OALibJ  Vol.7 No.6 , June 2020
Research Progress of Automatic Question Answering System Based on Deep Learning
Show more
Abstract: With the rapid development of deep learning, a large number of machine reading comprehension models based on deep learning have emerged. Firstly, the paper points out the shortcomings of traditional search engines and explains the advantages of automatic question answering systems compared with them. Secondly, it summarizes the development process of the deep learning-based machine reading comprehension model, and expounds the overall framework and operation principle of the model, as well as the advantages and application scope of the model. Finally, it points out where the development trend lies, and lays the foundation for follow-up researchers.

1. Introduction

With the vigorous development of the Internet and the sharp increase in data, we have entered the era of big data. The increasing in the amount of data is a challenge for how to quickly retrieve key information from large amounts of data. However, traditional search engines have the following disadvantages: 1) Search engines usually use keywords to guess the user’s intentions, but they cannot fully understand them. 2) It takes a lot of time to return a large number of webpages related to keywords. It is inefficient to read and extract key information manually. Therefore, it can no longer meet people’s needs for accurate information.

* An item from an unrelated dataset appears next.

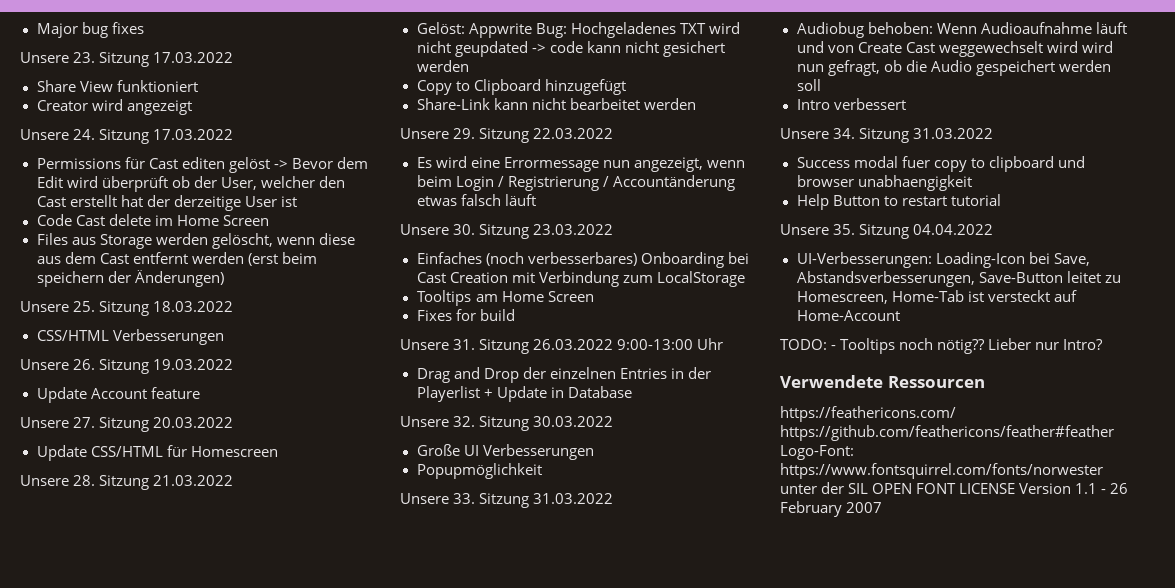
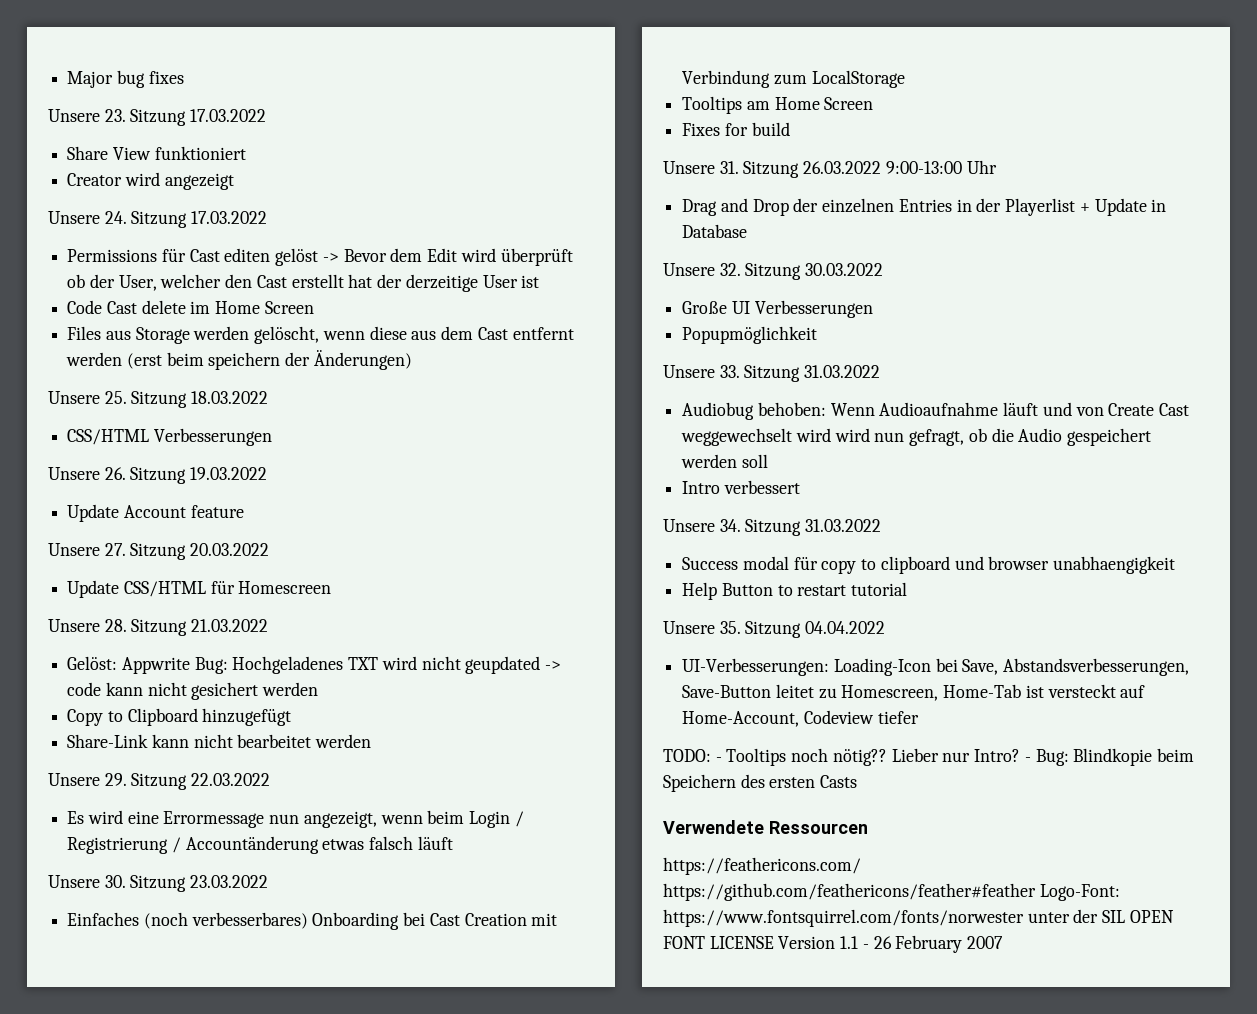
[901,156,930,168] fuer -> [793,557,818,570] für
[796,310,900,321] Home-Account -> [682,710,919,727] Home-Account, Codeview tiefer
(1104, 344) none -> [1024,748,1194,766] [663,774,858,792] - Bug: Blindkopie beim Speichern des ersten Casts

Automatic question answering system is one of the most popular directions in the field of natural language processing, it can input questions in the form of natural language, and the system analyzes the semantics, so that it can more accurately understand the needs of users and filter invalid information. Finally, it is sorted by relevance to return, which is more accurate and efficient. Therefore, the intelligent question answering system has become a hot topic in the field of natural language processing.

2. Deep Semantic Matching Model

Semantic matching technology plays an important role in information retrieval and search engines, and plays an important role in the recall of results and precise ranking. The semantic matching technology in the traditional sense pays more attention to the degree of semantic matching at the text level, which we will temporarily call the semantic matching at the language level.

DSSM is an abbreviation of Deep Semantic Similarity Model, which is established by Huang [1] and others on the basis of deep neural networks. Its main principle is to represent the problem and the document as a low-dimensional semantic vector through DNN, and calculate the distance of the semantic vector through the cosine similarity. Although the DSSM model has supervisory capabilities, it loses contextual information. To make up for this shortcoming, the CLSM model proposed by Shen [2] et al. is improved on the basis of the DSSM model, replacing the DNN with CNN to learn the semantic vector, and retains some context information. Because CLSM has some difficulties in saving long-distance semantic dependencies, Palangi [3] constructed the LSTM-DSSM model. Later, Elkahky [4] and others also proposed the MV-DSSM model based on the DSSM model.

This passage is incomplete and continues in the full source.